One-stop counterfeit certificate shops for all your malware-signing needs by Dan Goodin is an example of why treating Certificate Authorities as "Trusted Third Parties" is problematic:

"A report published by threat intelligence provider Recorded Future ... identified four such sellers of counterfeit certificates since 2011. Two of them remain in business today. The sellers offered a variety of options. In 2014, one provider calling himself C@T advertised certificates that used a Microsoft technology known as Authenticode for signing executable files and programming scripts that can install software. C@T offered code-signing certificates for macOS apps as well. His fee: upwards of $1,000 per certificate."

Note that these certificates are not counterfeit, they are real certificates "registered under legitimate corporations and issued by Comodo, Thawte, and Symantec—the largest and most respected issuers". They are the result of corporate identity theft and failures of the verification processes of the issuers.

David. said...

"Over 23,000 users will have their SSL certificates revoked by tomorrow morning, March 1, in an incident between two companies —Trustico and DigiCert— that is likely to have a huge impact on the CA (Certificate Authority) industry as a whole in the coming months." is the start of a Catalin Cimpanu post.

It is a complicated story of Certificate Authorities behaving badly (who could have imagined?). Cimpanu has a useful timeline. The gist is that Trustico used to resell certificates from DigiCert but was switching to resell certificates from Comodo. During this spat with DigiCert, it became obvious that:

A) Trustico's on-line certificate generation process captured and stored the user's private keys, which is a complete no-no. Dan Goodin writes:

"private keys for TLS certificates should never be archived by resellers, and, even in the rare cases where such storage is permissible, they should be tightly safeguarded. A CEO being able to attach the keys for 23,000 certificates to an email raises troubling concerns that those types of best practices weren't followed. (There's no indication the email was encrypted, either, although neither Trustico nor DigiCert provided that detail when responding to questions.)"
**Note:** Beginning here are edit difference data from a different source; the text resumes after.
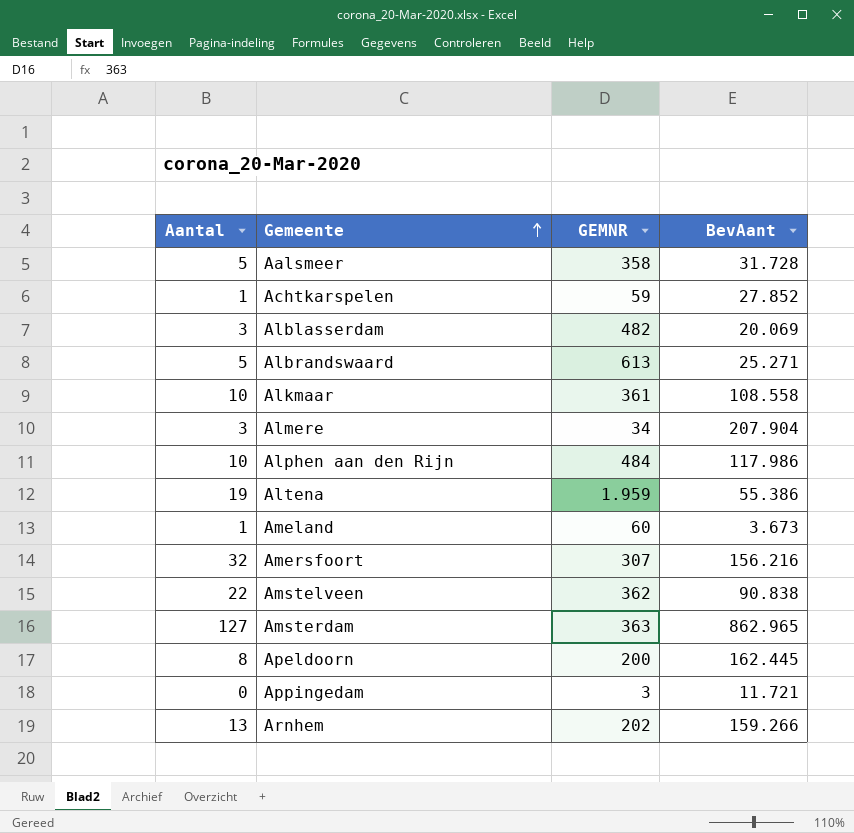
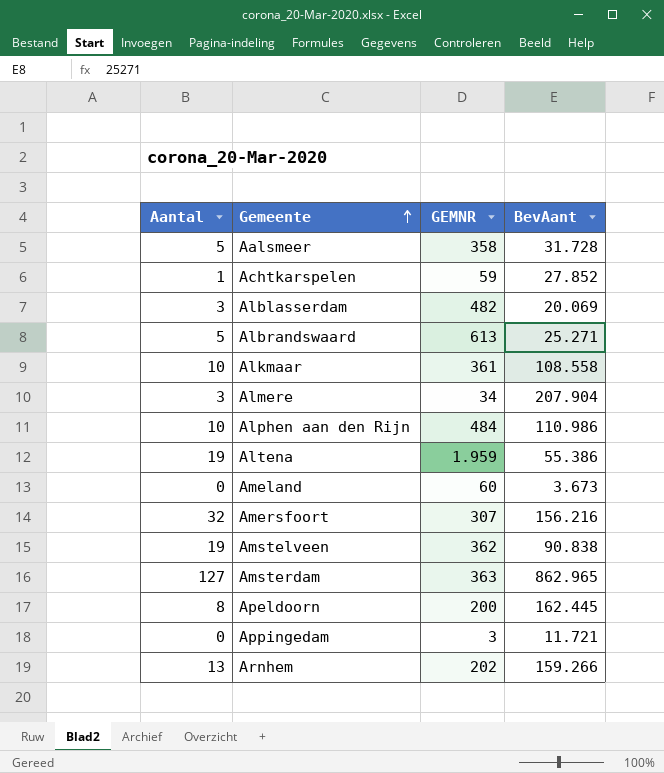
Alphen aan den Rijn | BevAant: 117.986 -> 110.986
Ameland | Aantal: 1 -> 0
Amstelveen | Aantal: 22 -> 19

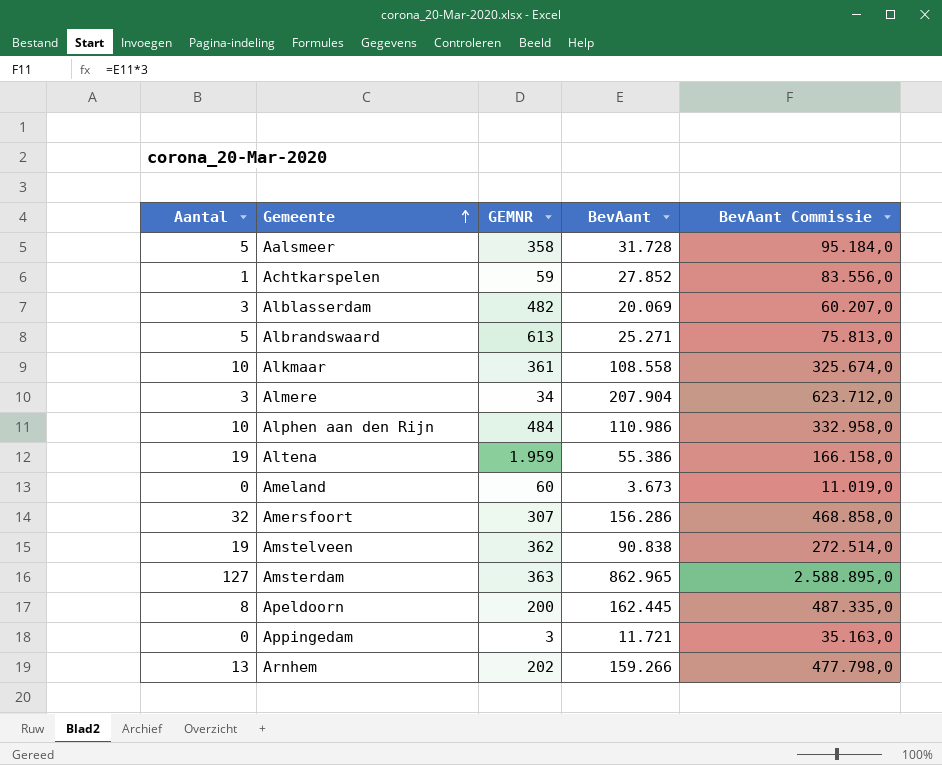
column BevAant Commissie | formula: none -> [BevAant] * 3
Amersfoort | BevAant: 156.216 -> 156.286

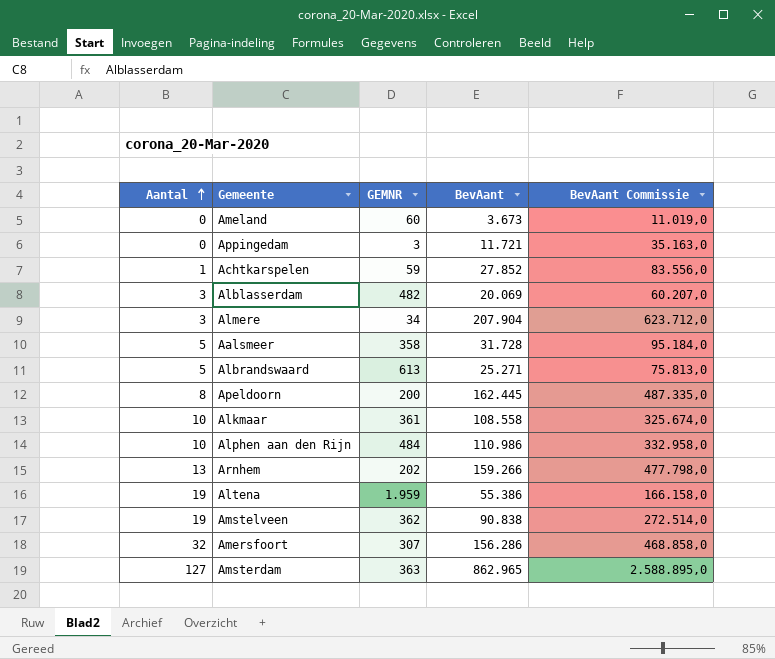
row order: Gemeente ascending -> Aantal ascending

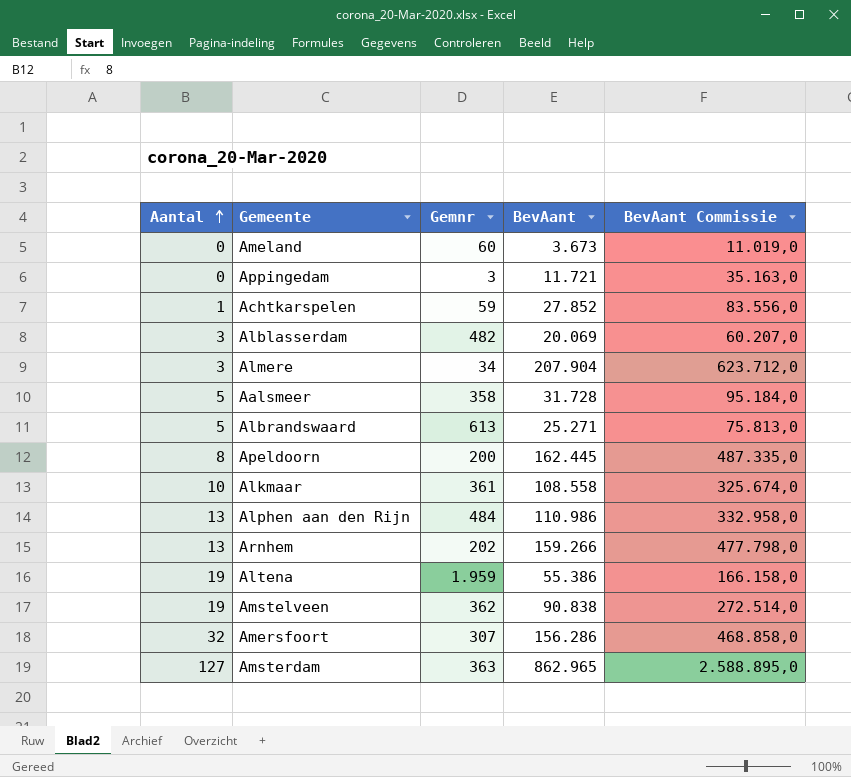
column name: GEMNR -> Gemnr
Alphen aan den Rijn | Aantal: 10 -> 13

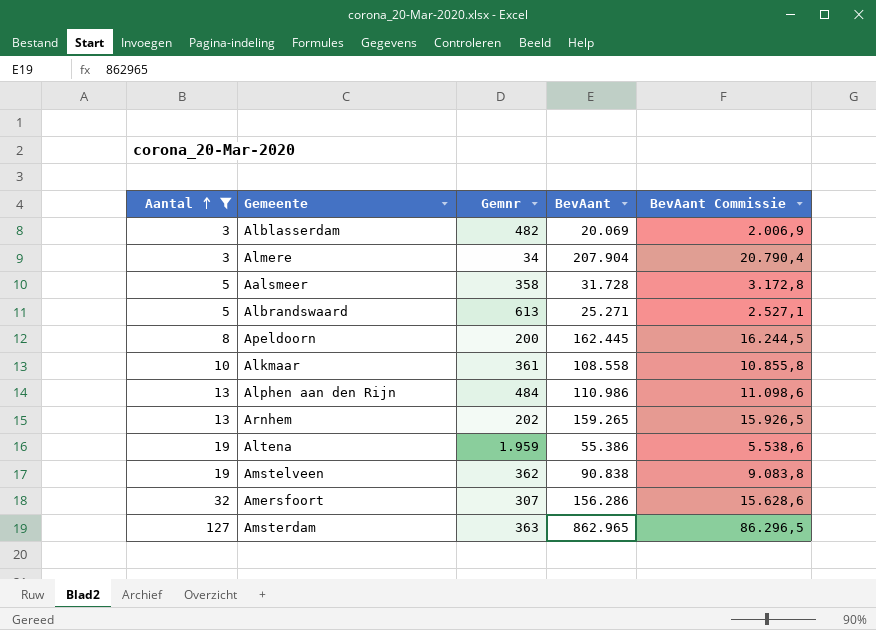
filter: none -> Aantal >= 3
column BevAant Commissie | formula: [BevAant] * 3 -> [BevAant] * 0,1
Arnhem | BevAant: 159.266 -> 159.265

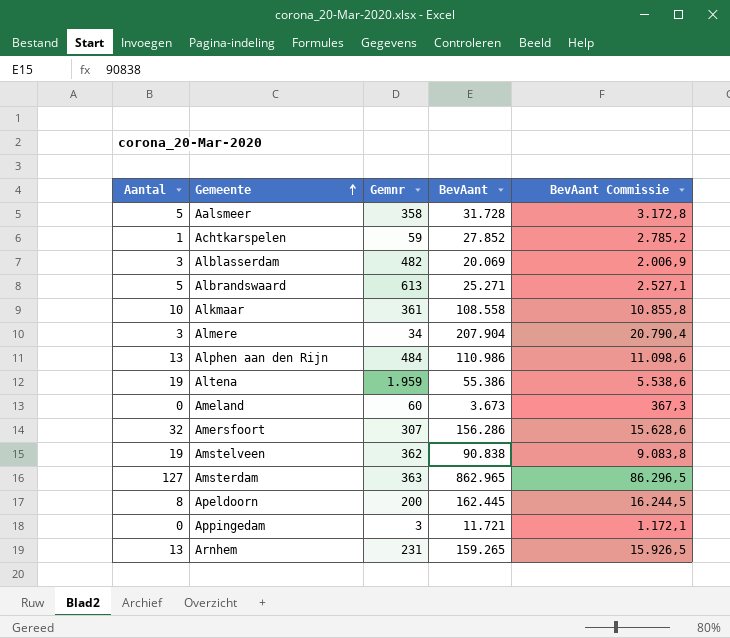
filter: Aantal >= 3 -> none
row order: Aantal ascending -> Gemeente ascending
Arnhem | Gemnr: 202 -> 231

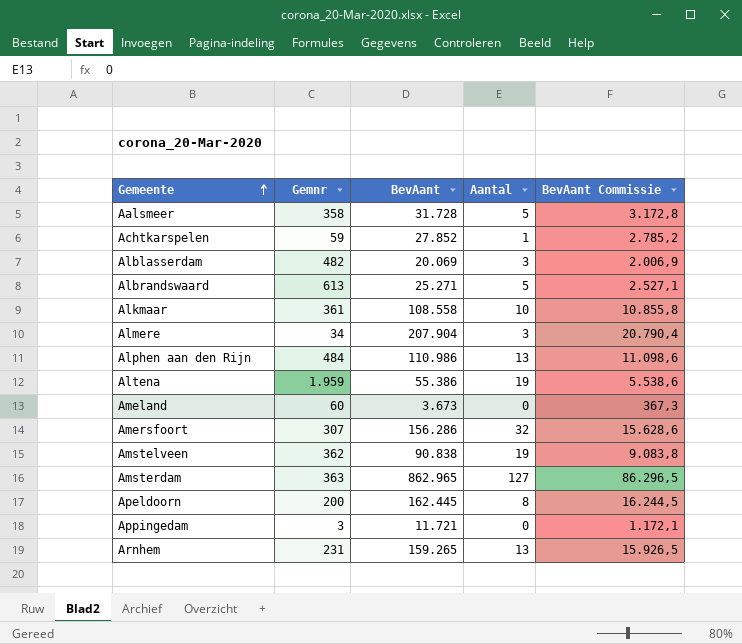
column Aantal | position: 1 -> 4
B) Trustico's approach to website security was inadequate. They had to take their website down:

"shortly after a website security expert disclosed a critical vulnerability on Twitter that appeared to make it possible for outsiders to run malicious code on Trustico servers. The vulnerability, in a trustico.com website feature that allowed customers to confirm certificates were properly installed on their sites, appeared to run as root. By inserting commands into the validation form, attackers could call code of their choice and get it to run on Trustico servers with unfettered "root" privileges, the tweet indicated."